More than a year ago, Gaurdia Banister, RN, PhD, NEA-BC, asked colleagues Michael Sullivan, PT, DPT, MBA, and Darlene Sawicki, MSN, NP-BC, whether they had read the book White Fragility. Intrigued, Sullivan and Sawicki did, and the three of them—along with ten other employees from various departments—began a book club to discuss it.

Robin DiAngelo, PhD’s New York Times bestselling 2018 book bears the subtitle “Why It’s So Hard for White People to Talk About Racism.” As explained on her website, “White Fragility is a state in which even a minimum amount of racial stress becomes intolerable, triggering a range of defensive moves... This book explicates the dynamics of White Fragility and how we might build our capacity in the on-going work towards racial justice.”

Each meeting focused on a chapter, with members taking turns facilitating. “It has been for me one of the richest experiences in terms of having conversations with colleagues who don’t necessarily look and sound like me,” says Banister, who is executive director of the Institute for Patient Care. “There have been a number of ‘Aha!’ moments for our group, such as the recognition that many Black parents talk with their children about how to interact with the police, and other parents don’t.”

Sullivan, who directs Physical Therapy and Occupational Therapy Services, echoed the thought. “There were moments of disbelief during our discussions; we are not in the place we perceive ourselves to be. I’ve come to recognize how much burden some of my colleagues carry, and society’s intent that they continue to carry that burden. And as a white man I’ve become increasingly aware of my privilege.”

Carlyene Prince-Erickson, director of Employee Education and Leadership Development, says “As a Black woman I wondered how could they not know? I came to the realization that for people who have no personal experience of it, why would they know?”

The conversations have been frank and open. “The book club has provided a safe place to ask questions and to reflect on our own and others’ experiences,” says Sawicki, who is director of Advanced Practice Providers. “Growing up in a Mexican-Caucasian family, I had always thought of myself as very open-minded, and never saw myself as someone who benefitted from being Caucasian.

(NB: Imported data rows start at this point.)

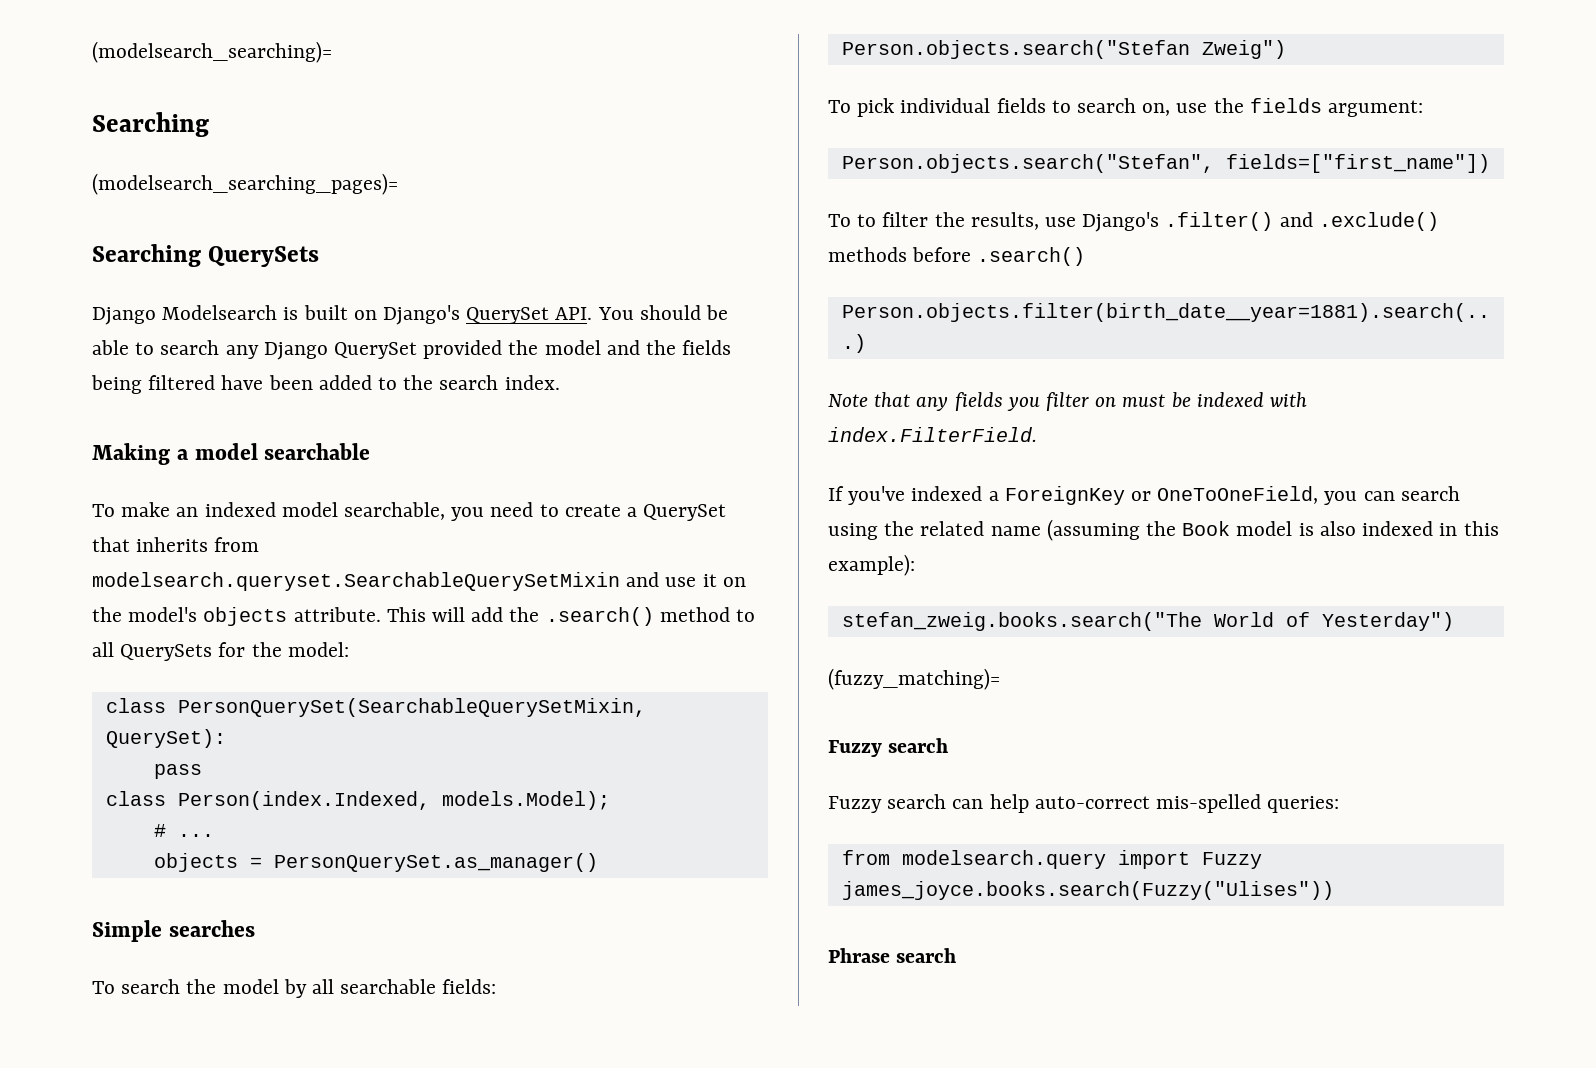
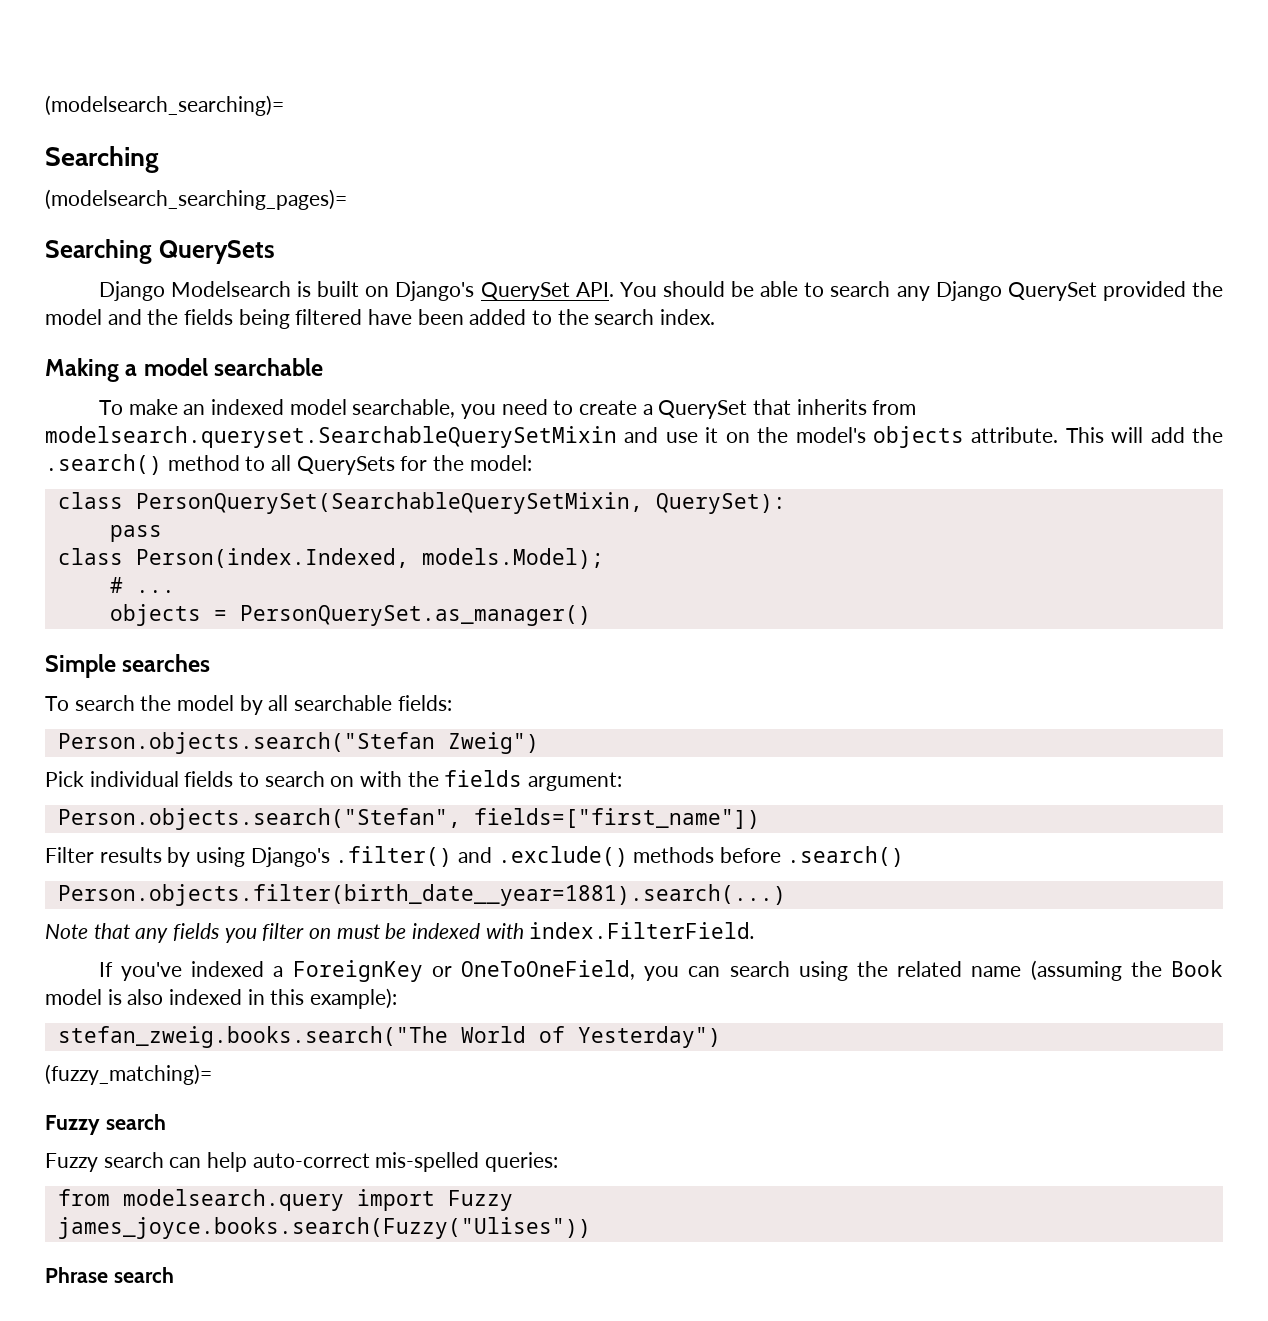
- To pick individual fields to search on, use the fields argument:
+ Pick individual fields to search on with the fields argument:
- To to filter the results, use Django's .filter() and .exclude() methods before .search()
+ Filter results by using Django's .filter() and .exclude() methods before .search()

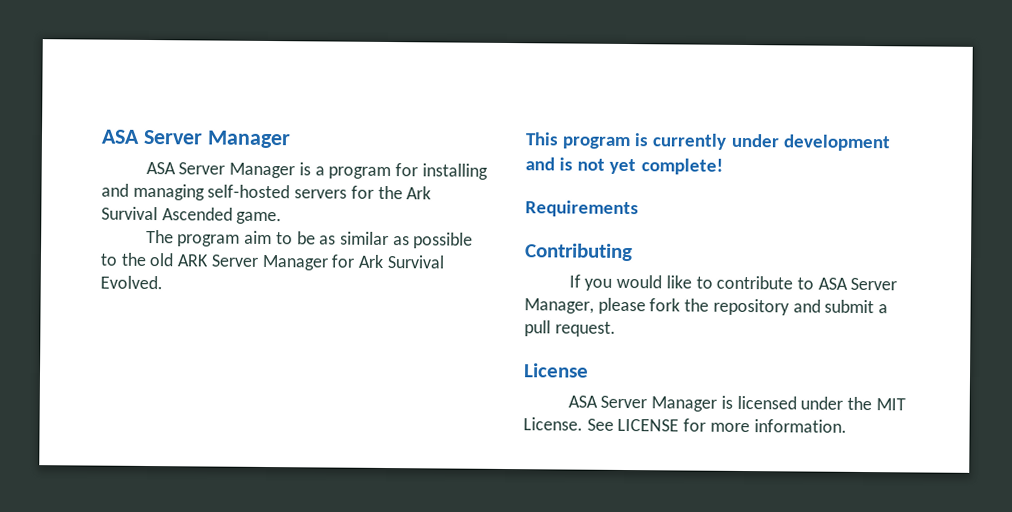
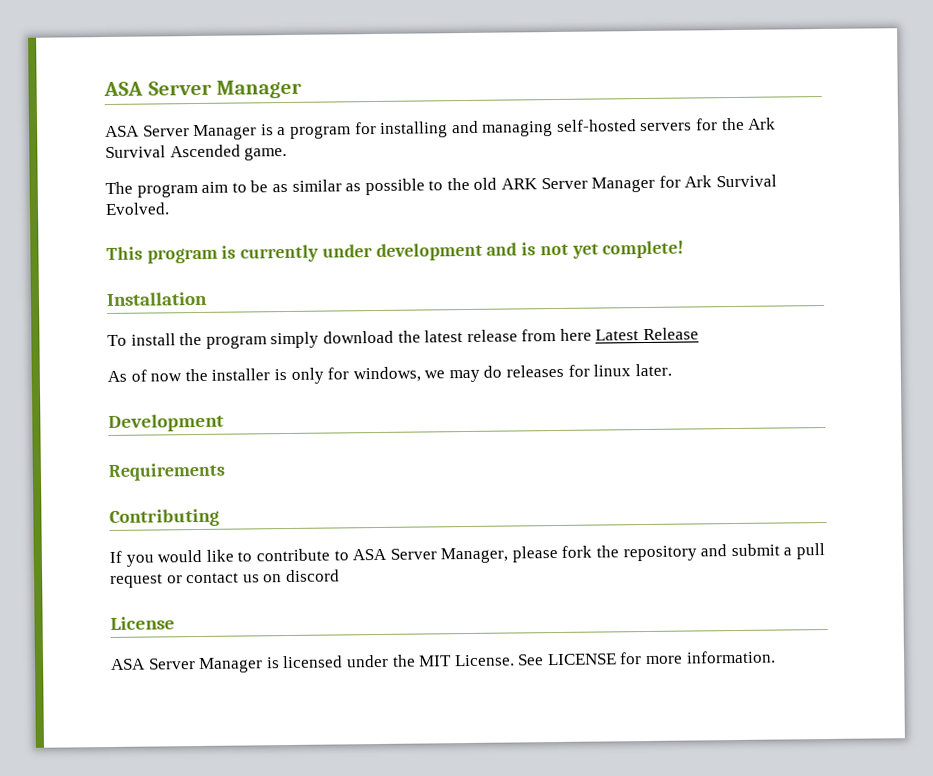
+ Installation
+ To install the program simply download the latest release from here Latest Release
+ As of now the installer is only for windows, we may do releases for linux later.
+ Development
- If you would like to contribute to ASA Server Manager, please fork the repository and submit a pull request.
+ If you would like to contribute to ASA Server Manager, please fork the repository and submit a pull request or contact us on discord

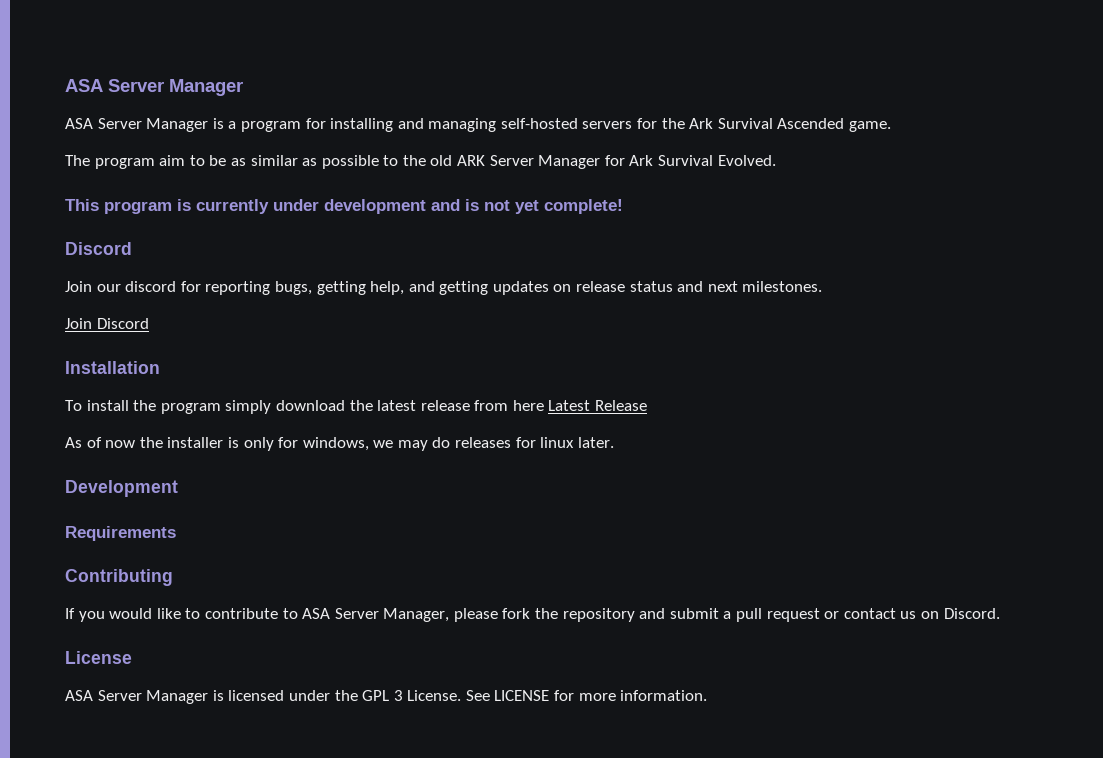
  This program is currently under development and is not yet complete!
+ Discord
+ Join our discord for reporting bugs, getting help, and getting updates on release status and next milestones.
+ Join Discord
- If you would like to contribute to ASA Server Manager, please fork the repository and submit a pull request or contact us on discord
+ If you would like to contribute to ASA Server Manager, please fork the repository and submit a pull request or contact us on Discord.
- ASA Server Manager is licensed under the MIT License.
+ ASA Server Manager is licensed under the GPL 3 License.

The footprints I leave have a bigger impact than I realized.”

Interest in the book—and a yearning to discuss it with colleagues—has reached beyond the original group. Social workers and psychiatrists make up another group; and associate chief nurse Theresa Gallivan, RN, MS, NEA-BC, has recommended the book to nursing directors. “I came away with a more realistic sense of the work we all must do to prepare to help address racism in any meaningful way. Nursing directors play a major role in advancing an anti-racist environment, just as they do in all that is critical to the well-being of the patients, families and staff we serve,” she says.

And, in Sullivan’s department of about 300, about 70 staff members expressed interest in the book, and now make up ten discussion groups. 

“We want to serve as a catalyst and a support; smaller groups are better, allowing intimacy for these conversations that aren’t easy,” says Banister. “The more we can spread these conversations across the hospital, the better.”

The original group is now turning to White Rage: The Unspoken Truth of Our Racial Divide, by Carol Anderson. “There’s so much enthusiasm that we want to keep reading,” says Prince-Erickson. “Why would we stop? The journey’s just begun.”